This here is the last post featuring portraits I made in Bangalore. You can check out the previous instalments in the series here: Part I, Part II and Part III.

This here is Ganesh. Yep, like the Hindu deity. He is one of the guards at the Bangalore Palace. He was standing to attention outside the entrance for hours, gently smiling to the wedding guests as they flitted by.

This gentleman and his rather large collection of oversized hats came up to our vehicle at one point as we were waiting in traffic.

I came across this friendly dude as he was on his break, just off Commercial Street.

This is Azam. He owns and runs a fruit store called Fresh Fruits on Brigade Street.

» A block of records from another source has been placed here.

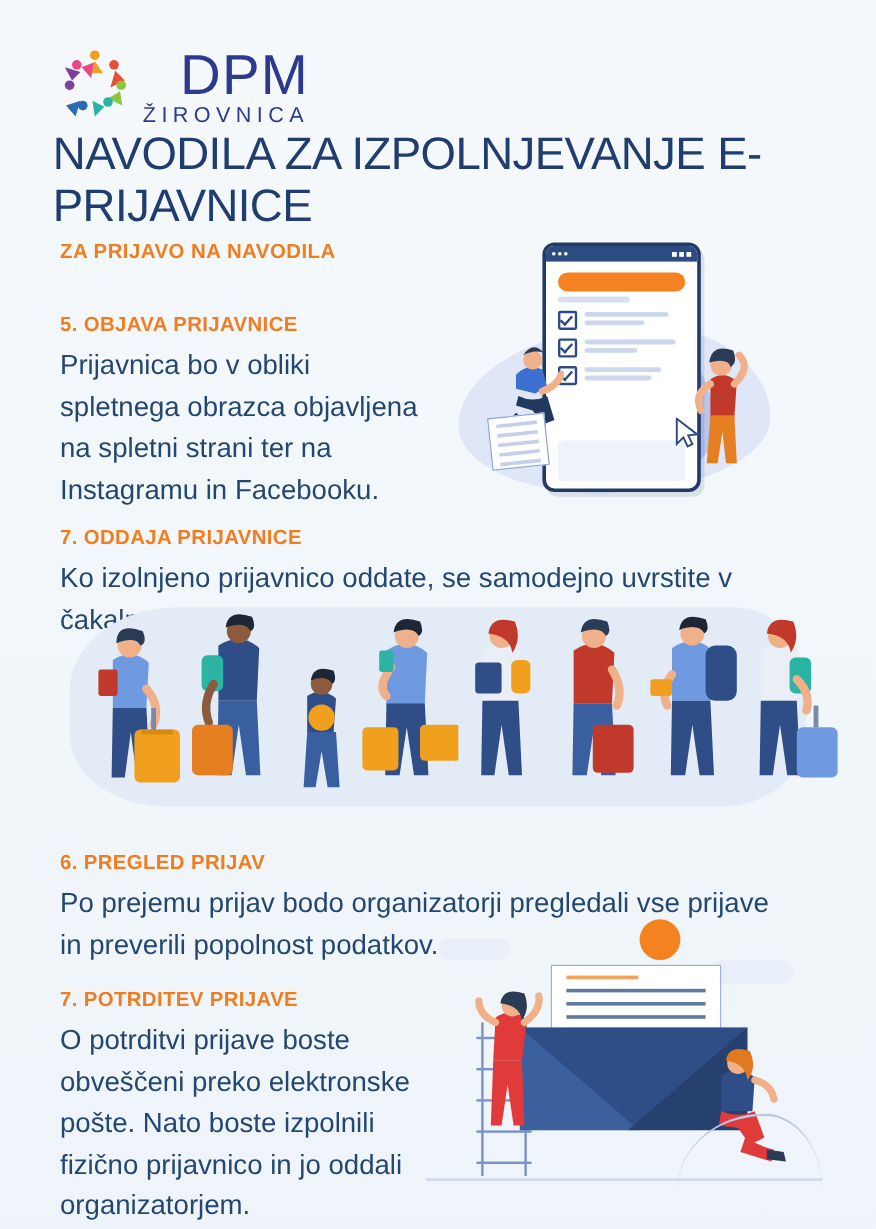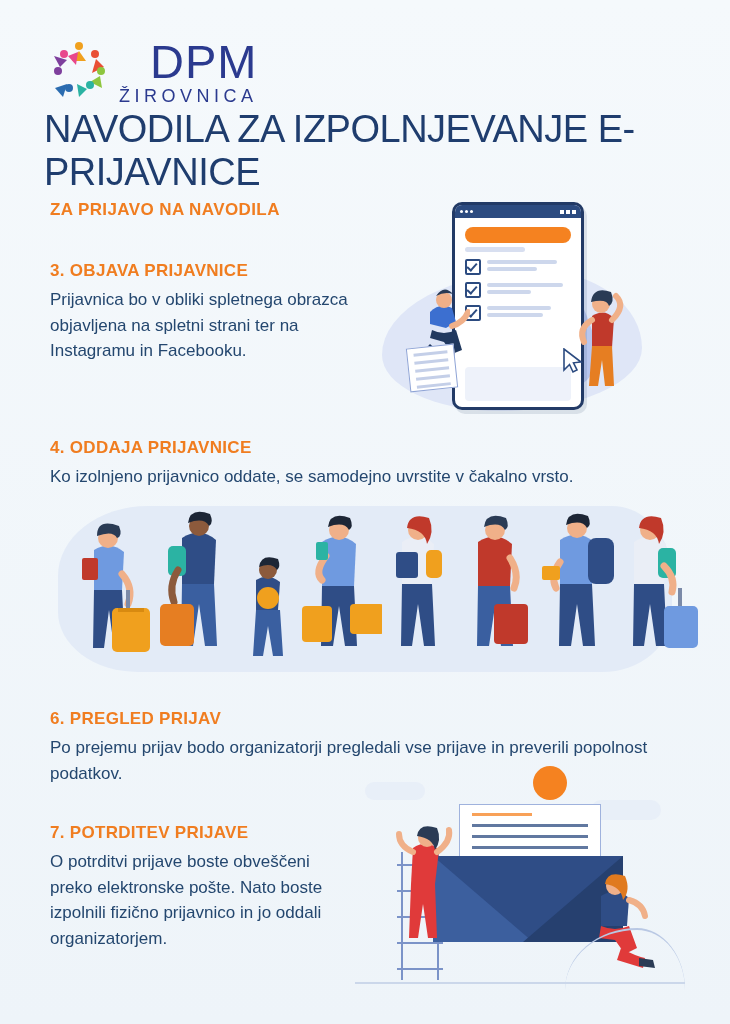--- a/index.html
+++ b/index.html
@@ -80,21 +80,21 @@
   
   .section-head {
     position: absolute;
     font-size: 17px;
     letter-spacing: 0.3px;
     color: #f07d20;
     font-weight: 700;
   }
   .section-body {
     position: absolute;
-    font-size: 17px;
+    font-size: 23px;
     line-height: 1.5;
     color: #24476f;
   }
 
   #sec1-head { left: 50px; top: 261px; }
   #sec1-body { left: 50px; top: 287px; width: 300px; }
 
   #sec2-head { left: 50px; top: 438px; }
   #sec2-body { left: 50px; top: 464px; width: 620px; }
 
@@ -374,21 +374,21 @@
     </div>
     <div class="logo-text">
       <div class="logo-dpm">DPM</div>
       <div class="logo-sub">ŽIROVNICA</div>
     </div>
   </div>
 
   <div class="main-title">NAVODILA ZA IZPOLNJEVANJE E-PRIJAVNICE</div>
   <div class="sub-title">ZA PRIJAVO NA NAVODILA</div>
 
-  <div class="section-head" id="sec1-head">3. OBJAVA PRIJAVNICE</div>
+  <div class="section-head" id="sec1-head">5. OBJAVA PRIJAVNICE</div>
   <div class="section-body" id="sec1-body">Prijavnica bo v obliki spletnega obrazca objavljena na spletni strani ter na Instagramu in Facebooku.</div>
 
   <div class="illu1">
     <div class="blob1"></div>
     <div class="leaf-blue"></div>
 
     <div class="phone">
       <div class="phone-bar">
         <span class="dots">
           <i class="dot"></i>
@@ -453,21 +453,21 @@
 
     <div class="doc-sheet">
       <i></i>
         <i></i>
         <i></i>
         <i></i>
         <i></i>
     </div>
   </div>
 
-  <div class="section-head" id="sec2-head">4. ODDAJA PRIJAVNICE</div>
+  <div class="section-head" id="sec2-head">7. ODDAJA PRIJAVNICE</div>
   <div class="section-body" id="sec2-body">Ko izolnjeno prijavnico oddate, se samodejno uvrstite v čakalno vrsto.</div>
 
   <div class="illu2">
     <div class="blob2"></div>
 
     <svg class="traveller" style="left:6px;width:92px;height:146px" viewBox="0 0 92 146">
       <path d="M30 38 q16 -10 30 2 l-2 38 -28 0 z" fill="#6f9ae0"></path>
       <circle cx="44" cy="26" r="10" fill="#f0b089"></circle>
       <path d="M33 24 q0 -18 22 -10 q4 10 -2 12 q-4 -8 -20 -2 z" fill="#2a3b55"></path>
       <path d="M30 78 l28 0 3 58 -11 0 -5 -38 -5 38 -11 0 z" fill="#2f4d86"></path>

He is one of the kindest and friendliest people I met in Bangalore.

I’d stopped outside his stall with a few frs, one of whom wanted to try out, and buy, some rare Indian fruit. Azam was happy to walk us through a range of different fruits, telling us where each one came from and what made it special. Then he would cut out slices of each fruit and hand them to us to try. He wasn’t pressing us to buy anything from him. He was just happy to introduce us to the variety of fruits that India has to offer.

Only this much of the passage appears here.